Когда проезжали мимо старой заправки, Михалыч заметил, что местная проститутка, как обычно, расхаживает из стороны в сторону на привычном месте, обеспечивая своему бизнесу необходимый маркетинг. Проститутка трудилась пятидневками по восемь часов, строго соблюдая трудовой кодекс, а рядом в белом «шевроле» ее караулил какой-то мужчина. Михалычу не хотелось в это верить, но похоже, это был ее муж. Этот муж между делом замерял какой-то хреновиной скорость машин, водители которых пренебрегали его барышней. Зарабатывая со штрафов за превышение, в убытке он никогда не оставался – словом, издалека было видно, что это безнадежное говно, а не человек.
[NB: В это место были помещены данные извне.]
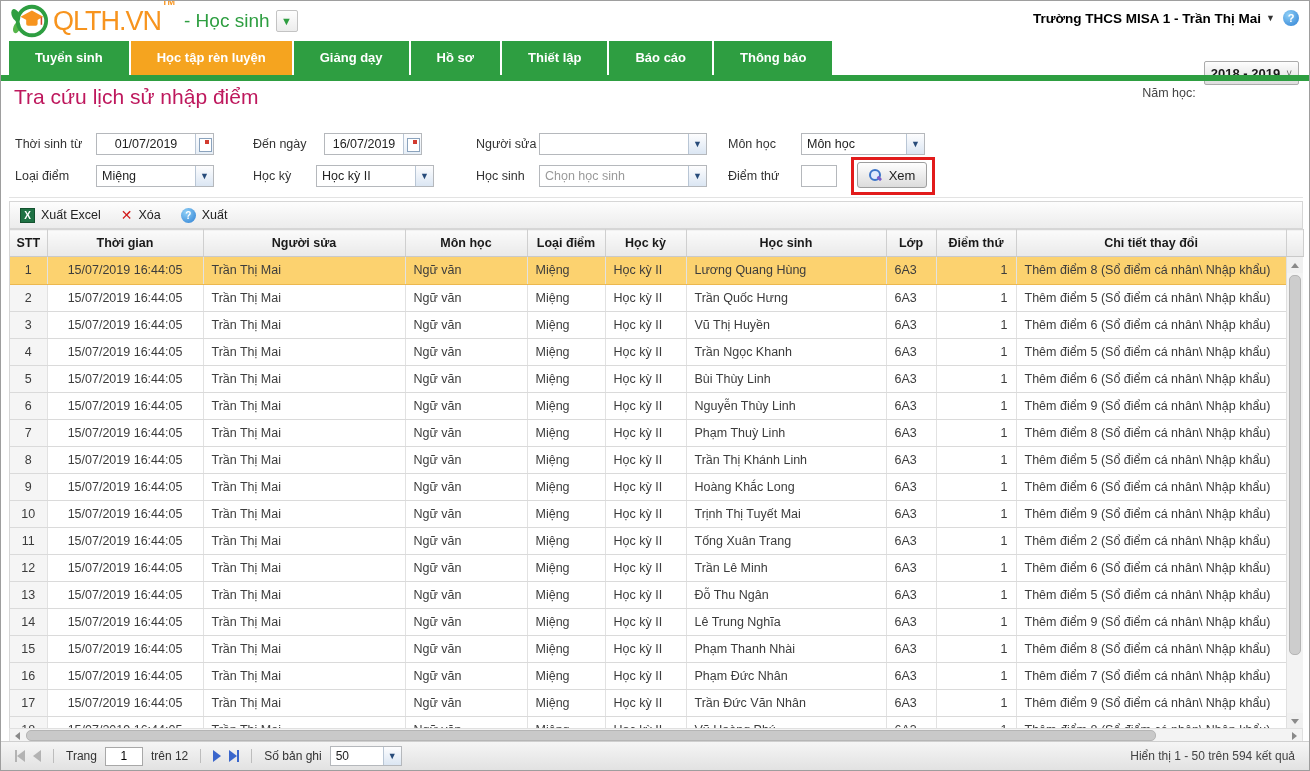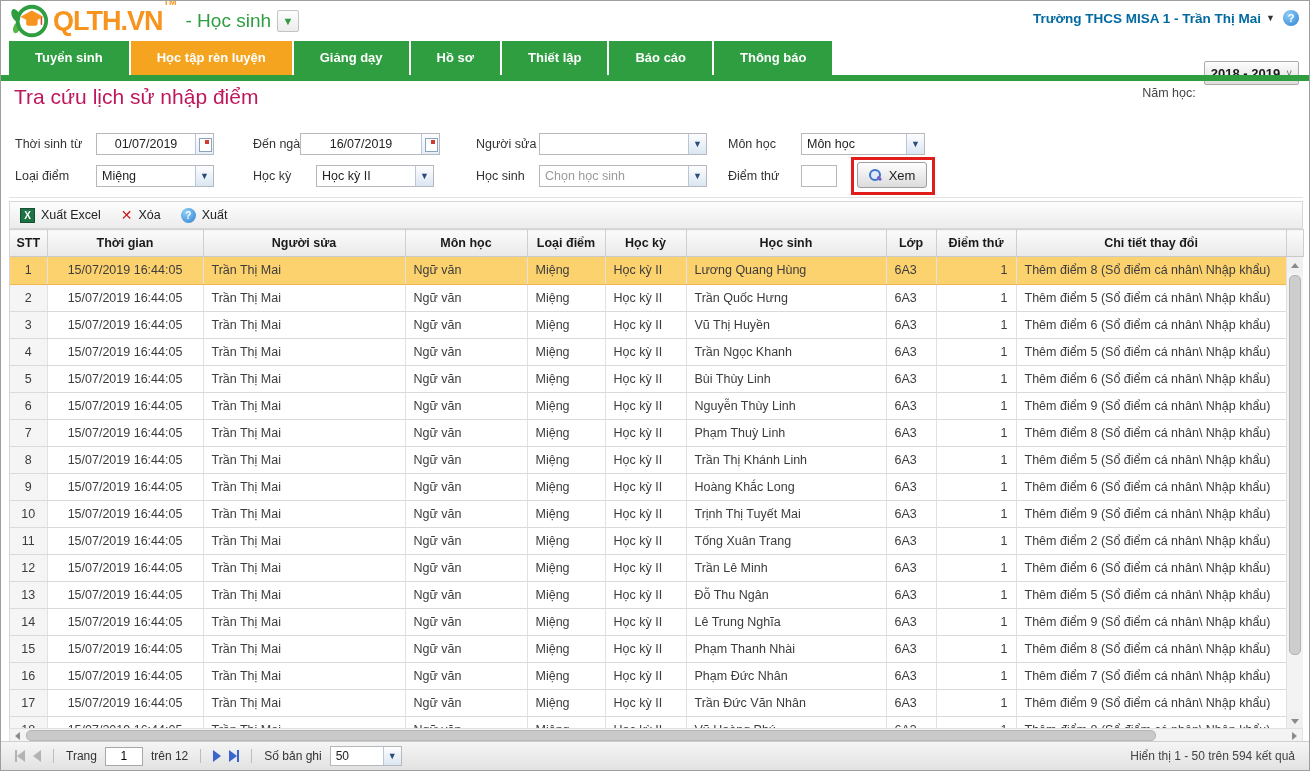--- a/index.html
+++ b/index.html
@@ -4,28 +4,28 @@
 <style>
   * { margin:0; padding:0; box-sizing:border-box; }
   html,body { background:#fff; }
   body { font-family:"Liberation Sans","DejaVu Sans",sans-serif; }
   #app { position:relative; width:1310px; height:771px; background:#fff;
          border:1px solid #9e9e9e; overflow:hidden; }
 
   
   .topbar { position:absolute; top:0; left:0; width:100%; height:40px; background:#fff; }
   .brand { position:absolute; left:10px; top:1px; display:flex; align-items:center; }
-  .brand-text { font-size:27px; font-weight:bold; color:#f7941e; letter-spacing:-1px; margin-left:4px; }
+  .brand-text { font-size:27px; font-weight:normal; color:#f7941e; letter-spacing:-1px; margin-left:4px; }
   .brand-tm { font-size:9px; font-weight:bold; color:#f7941e; vertical-align:top; position:relative; top:-9px; left:1px; }
   .module-label { font-size:19px; color:#2e9e41; margin-left:10px; }
   .module-dd { width:22px; height:22px; margin-left:6px; border:1px solid #c3c3c3; background:linear-gradient(#fefefe,#ececec);
                border-radius:2px; display:flex; align-items:center; justify-content:center; cursor:pointer; }
   .module-dd .chev { color:#2e9e41; font-size:11px; line-height:1; }
   .userarea { position:absolute; right:10px; top:9px; display:flex; align-items:center; }
-  .user-text { font-size:13.5px; font-weight:bold; color:#0369a1; }
+  .user-text { font-size:13.5px; font-weight:bold; color:#000000; }
   .user-caret { font-size:9px; color:#333; margin-left:5px; }
   .help-ico { width:16px; height:16px; border-radius:50%; margin-left:8px;
               background:radial-gradient(circle at 35% 30%, #8fd0f7, #2d7fd3); color:#fff;
               font-size:11px; font-weight:bold; text-align:center; line-height:16px; }
 
   
   .tabsrow { position:absolute; top:40px; left:0; width:100%; height:34px; background:#fff; }
   .tabs { position:absolute; left:8px; top:0; height:34px; display:flex; gap:2px; }
   .tab { height:34px; line-height:34px; padding:0 26px; background:#2e9e41; color:#fff;
          font-size:13px; font-weight:bold; cursor:pointer; white-space:nowrap; }
@@ -185,21 +185,21 @@
   <div class="greenstrip"></div>
 
   <div class="pagetitle">Tra cứu lịch sử nhập điểm</div>
 
   <div class="flabel" style="left:14px;top:131px">Thời sinh từ</div>
   <div class="ctrl" style="left:95px;top:132px;width:118px">
     <span class="txt center">01/07/2019</span>
     <span class="calbtn"></span>
   </div>
   <div class="flabel" style="left:252px;top:131px">Đến ngày</div>
-  <div class="ctrl" style="left:299px;top:132px;width:140px">
+  <div class="ctrl" style="left:323px;top:132px;width:98px">
     <span class="txt center">16/07/2019</span>
     <span class="calbtn"></span>
   </div>
   <div class="flabel" style="left:475px;top:131px">Người sửa</div>
   <div class="ctrl" style="left:538px;top:132px;width:168px">
     <span class="txt"></span>
     <span class="ddbtn">
         <span class="chev">▼</span>
       </span>
   </div>

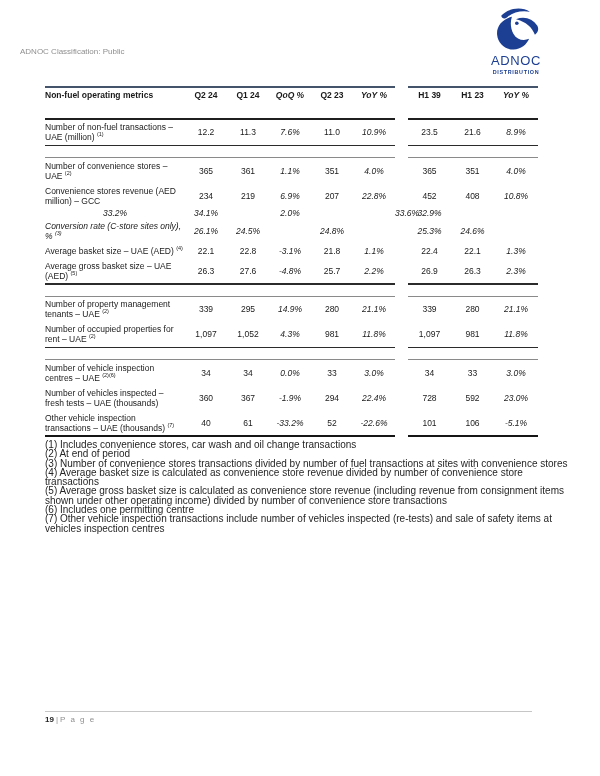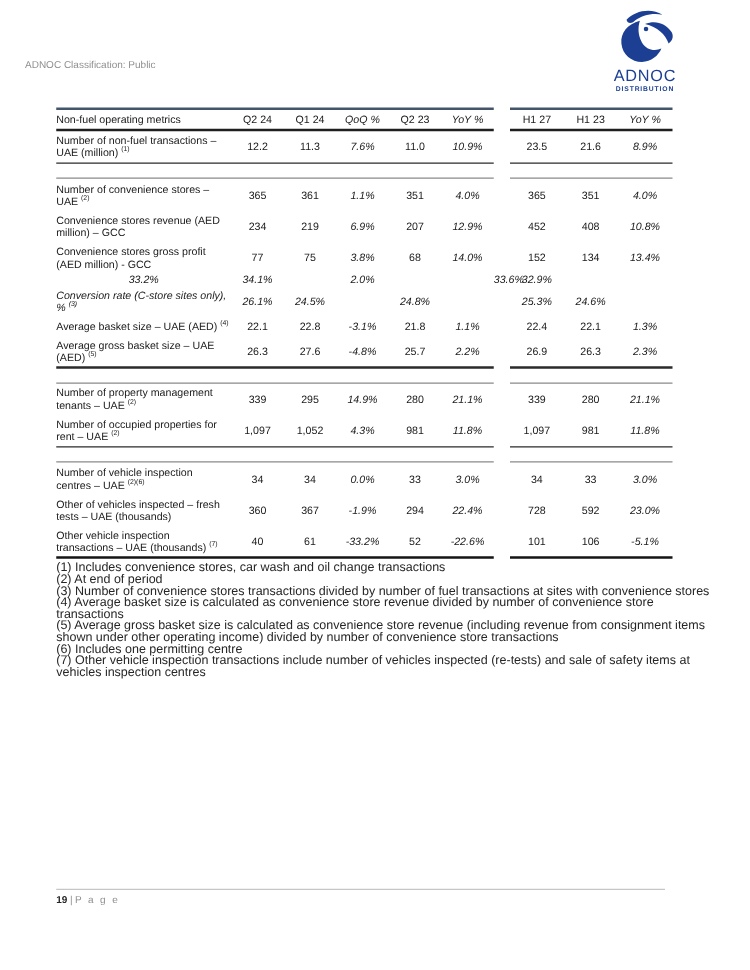--- a/index.html
+++ b/index.html
@@ -15,21 +15,21 @@
   .logo-sub{font-size:5.4px;font-weight:bold;color:#1c3f94;letter-spacing:.7px;margin-top:1px;}
   
   .content{position:absolute;left:45px;top:86px;width:525px;}
   .tbl{width:493px;}
   .trow{display:grid;grid-template-columns:140px 42px 42px 42px 42px 42px 13px 43px 43px 44px;align-items:center;}
   .cell{font-size:8.5px;line-height:10px;}
   .lbl{padding:2.5px 2px 2.5px 0;}
   .val{text-align:center;}
   .it{font-style:italic;}
   .trow.it .cell{font-style:italic;}
-  .header .cell{font-weight:normal;line-height:13px;padding-top:1px;padding-bottom:1px;}
+  .header .cell{font-weight:bold;line-height:13px;padding-top:1px;padding-bottom:16px;}
   
   .rule{display:flex;}
   .rule .s1{width:350px;display:block;}
   .rule .s2{width:130px;margin-left:13px;display:block;}
   .rule.htop .s1,.rule.htop .s2{height:2px;background:#44546a;}
   .rule.hbottom .s1,.rule.hbottom .s2{height:1.5px;background:#1f1f1f;}
   .rule.light .s1,.rule.light .s2{height:1px;background:#8a8a8a;}
   .rule.dark .s1,.rule.dark .s2{height:1.5px;background:#2b2b2b;}
   .rule.darkest .s1,.rule.darkest .s2{height:2px;background:#151515;}
   .secgap{height:11px;}
@@ -69,21 +69,21 @@
         <span class="s2"></span>
       </div>
     <div class="trow header">
       <div class="cell lbl">Non-fuel operating metrics</div>
       <div class="cell val">Q2 24</div>
       <div class="cell val">Q1 24</div>
       <div class="cell val it">QoQ %</div>
       <div class="cell val">Q2 23</div>
       <div class="cell val it">YoY %</div>
       <div class="cell"></div>
-      <div class="cell val">H1 27</div>
+      <div class="cell val">H1 39</div>
       <div class="cell val">H1 23</div>
       <div class="cell val it">YoY %</div>
     </div>
     <div class="rule hbottom">
         <span class="s1"></span>
         <span class="s2"></span>
       </div>
     <div>
         <div class="trow">
           <div class="cell lbl">Number of non-fuel transactions – UAE (million) <sup class="ref">(1)</sup></div>
@@ -117,37 +117,25 @@
           <div class="cell val">365</div>
           <div class="cell val">351</div>
           <div class="cell val it">4.0%</div>
         </div>
         <div class="trow">
           <div class="cell lbl">Convenience stores revenue (AED million) – GCC </div>
           <div class="cell val">234</div>
           <div class="cell val">219</div>
           <div class="cell val it">6.9%</div>
           <div class="cell val">207</div>
-          <div class="cell val it">12.9%</div>
+          <div class="cell val it">22.8%</div>
           <div class="cell"></div>
           <div class="cell val">452</div>
           <div class="cell val">408</div>
           <div class="cell val it">10.8%</div>
-        </div>
-        <div class="trow">
-          <div class="cell lbl">Convenience stores gross profit (AED million) - GCC </div>
-          <div class="cell val">77</div>
-          <div class="cell val">75</div>
-          <div class="cell val it">3.8%</div>
-          <div class="cell val">68</div>
-          <div class="cell val it">14.0%</div>
-          <div class="cell"></div>
-          <div class="cell val">152</div>
-          <div class="cell val">134</div>
-          <div class="cell val it">13.4%</div>
         </div>
         <div class="trow it">
           <div class="cell val">33.2%</div>
           <div class="cell val">34.1%</div>
           <div class="cell val it"></div>
           <div class="cell val">2.0%</div>
           <div class="cell val it"></div>
           <div class="cell"></div>
           <div class="cell val">33.6%</div>
           <div class="cell val">32.9%</div>
@@ -237,21 +225,21 @@
           <div class="cell val">34</div>
           <div class="cell val it">0.0%</div>
           <div class="cell val">33</div>
           <div class="cell val it">3.0%</div>
           <div class="cell"></div>
           <div class="cell val">34</div>
           <div class="cell val">33</div>
           <div class="cell val it">3.0%</div>
         </div>
         <div class="trow">
-          <div class="cell lbl">Other of vehicles inspected – fresh tests – UAE (thousands) </div>
+          <div class="cell lbl">Number of vehicles inspected – fresh tests – UAE (thousands) </div>
           <div class="cell val">360</div>
           <div class="cell val">367</div>
           <div class="cell val it">-1.9%</div>
           <div class="cell val">294</div>
           <div class="cell val it">22.4%</div>
           <div class="cell"></div>
           <div class="cell val">728</div>
           <div class="cell val">592</div>
           <div class="cell val it">23.0%</div>
         </div>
Так вот однажды, когда Михалыч летел на своей «Витаре» за свежим хлебом, он заметил черный «Лендкрузер двести» со знакомыми номерами, который был аккуратно припаркован на том самом месте. Проститутки при этом не было видно, однако сутенерская «Шевроле» белела на обочине, как обычно, и радар бликовал на крыше. По обстановке выходило, что идет обслуживание клиента. Михалыч проехал мимо, превысив от растерянности скорость. Тогда от увиденного старик впал в задумчивость и вечером долго не мог заснуть. Он трудился понять, отчего открывшееся вызвало в нем такие тяжелые чувства. Больше всего было неясно, для чего Зимину, женатому человеку, человеку с пусть заплесневелой, но известностью, по местным меркам, человеку при деньгах, пользоваться услугами придорожной шаболды. Справедливо будет сказать, что разговаривать Михалычу с зятем после этого случая стало сложнее. Сейчас вот они благополучно проехали мимо того местечка, и тесть покосился на Зимина. Тот и бровью не повел, докурил наконец сигарету, швырнул окурок и закрыл окно.
Было не так, чтобы очень жарко, но дети под мостом шумно купались в ручье и мыли гуся. Гусь отчаянно сопротивлялся: вил змеиную шею и щипал обидчиков персиковым клювом. Дети смеялись, они были сильнее.
Припарковались возле магазина, и дед тут же исчез внутри красного строения. Зимин тоже вышел из машины, бессознательно опять закурил и начал глазеть по сторонам с туристическим любопытством. Он редко выбирался из дому и чуть одичал. Бром выпущен из машины не был, так как плохо вел себя на людях, однако внимательно следил за хозяином с заднего сиденья, так как считал себя ответственным за безопасность всех членов семьи.
Зимин осматривался по кругу, по часовой. Подростки катались на электросамокатах и на полном ходу ели мороженное, шоколадное на палочке. Женщины с тяжелыми продуктовыми пакетами, сталкиваясь друг с другом по знакомству, долго болтали о чем-то невыносимо мещанском, до Зимина долетало что-то про гречу. Мужчин видно не было, но какие-то мужские звуки доносились со стороны руин старого завода царской еще постройки. Лязг, скрип, треск. Вывеска рядом объясняла, что там варят садовые беседки и могильные ограды, и варят недорого. У них же на заборе баллончиком было написано: «Извините, но все-таки хуй». Слева от магазина маленькая бабушка с коричневым, крепко сморщенным лицом продавала грибы кучками, белые и подберезовики. Продавала дорого. Зимин про себя подметил, что грибы в лесу имеются, что называется «пошли грибы», и это его наблюдение вполне можно считать роковым. Наконец, на самом магазине, рядом с плакатом о наборе контрактников, он заметил свежий баннер, красочный холст с люверсами. На баннере был напечатан исторический экскурс о том, откуда есть пошли Малые Колтуны – в честь шестисотлетия поселка, которое с шумом отпраздновали в одно из воскресений июля. С шашлыком в городском парке, с тиром и концертом группы «Рок-полуострова». Зимин не ходил.